Well, not quite. At home I made several more sketches, refining the ideas, experimenting with placement, lighting, logic, scenery, cropping, costuming, method, models, size, media, and all the other factors that relate to painting. I had seen the final painting in my head; now I had to make it real.
I did some research. In the New Testament, Matthew describes this woman as trying to touch Christ’s garment, even just his hem; Mark says she touched his “garment” or “clothes”; and Luke says she touched the border of his garment (Matt 9:20-22, Mark 5:25-34, Luke 8:43-48). Most artists seem to interpret the word “hem” as those garment edges nearest the ground. This meant the woman had to be lying on the ground or bending very low to reach it.
This seemed awkward. The major facts we have are that a woman approached Christ from behind in a dense crowd, touched his clothing and then fell to his feet as he recognized her.
So I explored the physics. Walking my models through the scene and experimenting with close-ups and full-body poses, the on-the-ground-the-whole-time approach didn’t work for me. It made more sense to define “hem” as any garment edge or, more realistically, anything this woman could get her hands on.
And that’s the point to the story, isn’t it, at least one of them? Aren’t we all reaching for some way to touch the Savior? To reach Him, define Him, see Him, touch Him in whatever way we can? Even those of us who don’t believe in him, we are all in that same crowded alley.
One choice aspect of this story is that this is powerfully and intimately a woman’s story. Even without going into the specific physiological concerns that may have caused this woman’s stress, this story is intended to increase faith in women, to provide comfort and hope, and to focus on the Savior’s inclusion of them in His love. He stopped everything he was doing, even his entire entourage who were journeying to save a girl on the point of death, to help this woman. He must have cared for her a great deal. That care is undimmed and universal today.
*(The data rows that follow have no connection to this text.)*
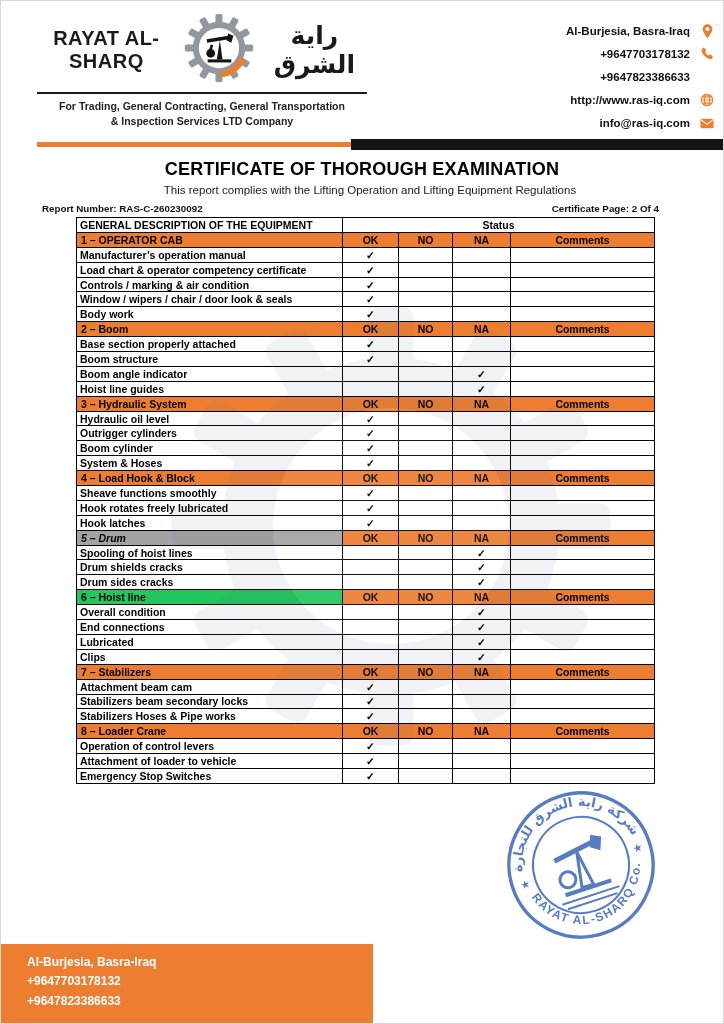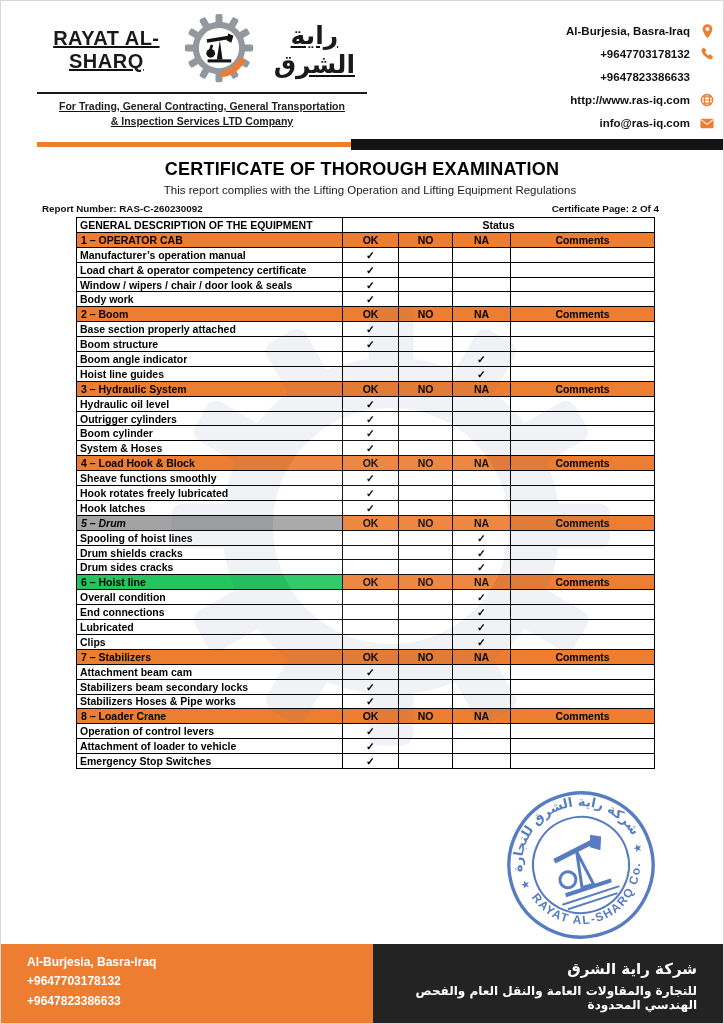--- a/index.html
+++ b/index.html
@@ -16,7 +16,7 @@
   }
   
   .header { display:flex; justify-content:space-between; padding:12px 8px 0 36px; height:134px; }
-  .logo-block { width:330px; text-align:center;text-decoration:underline; }
+  .logo-block { width:330px; text-align:center; }
   .logo-row { display:flex; align-items:center; justify-content:center; gap:8px; }
   .company-en { font-weight:bold; font-size:20px; letter-spacing:.5px; color:#1a1a1a; }
   .company-ar { font-weight:bold; font-size:25px; font-family:"DejaVu Sans", sans-serif; color:#1a1a1a; }

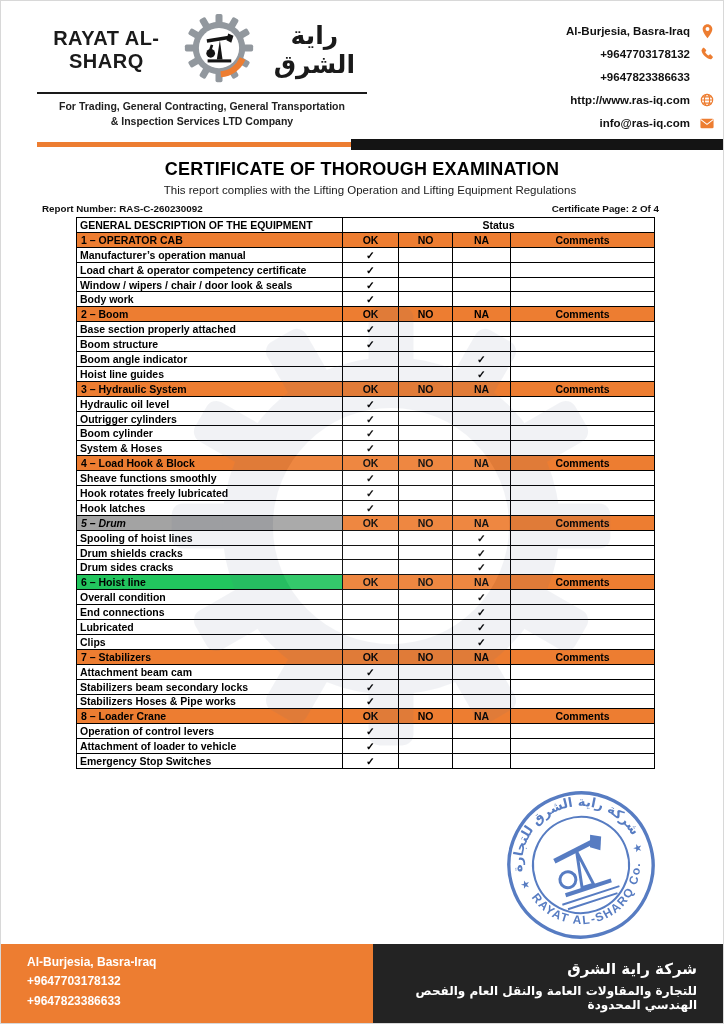--- a/index.html
+++ b/index.html
@@ -217,6 +217,13 @@
           <td></td>
         </tr>
         <tr>
+          <td class="lbl">Controls / marking &amp; air condition</td>
+          <td class="c chk">✓</td>
+          <td class="c chk"></td>
+          <td class="c chk"></td>
+          <td></td>
+        </tr>
+        <tr>
           <td class="lbl">Window / wipers / chair / door look &amp; seals</td>
           <td class="c chk">✓</td>
           <td class="c chk"></td>

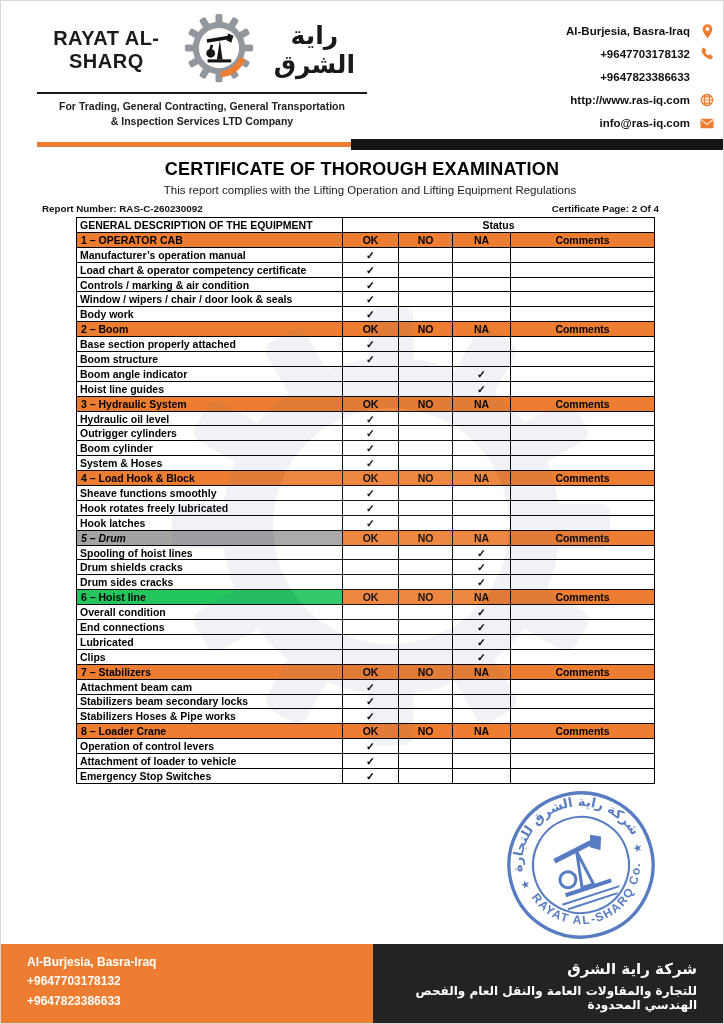--- a/index.html
+++ b/index.html
@@ -490,10 +490,6 @@
       <div>+9647703178132</div>
       <div>+9647823386633</div>
     </div>
-    <div class="footer-right" style="background: rgb(35, 35, 35);">
-      <div class="footer-ar1">شركة راية الشرق</div>
-      <div class="footer-ar2">للتجارة والمقاولات العامة والنقل العام والفحص الهندسي المحدودة</div>
-    </div>
   </div>
 
 </div>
And so I felt it important to make this image universal, a story any woman could step into. So I cropped away the faces and backgrounds and and other distractions, focusing only on the essential elements, broadening the likelihood that viewers would make the lessons real and personal, which was the Savior’s hope.
Okay, I had the ideas down. So I cropped, transferred, and painted the image.
Here’s a painting of Christ healing that dying girl, by the way. I call it “Christ Healing the Daughter of Jairus”. I tell you—immersing yourself in the spirit, stories, culture, interpretation, history, and background of the scriptures and then encapsulating the result into a single, iconic image is a marvelous way to study the gospel. I was there in the crowd, time and again, trying to touch God. My hope is that you will go there, too.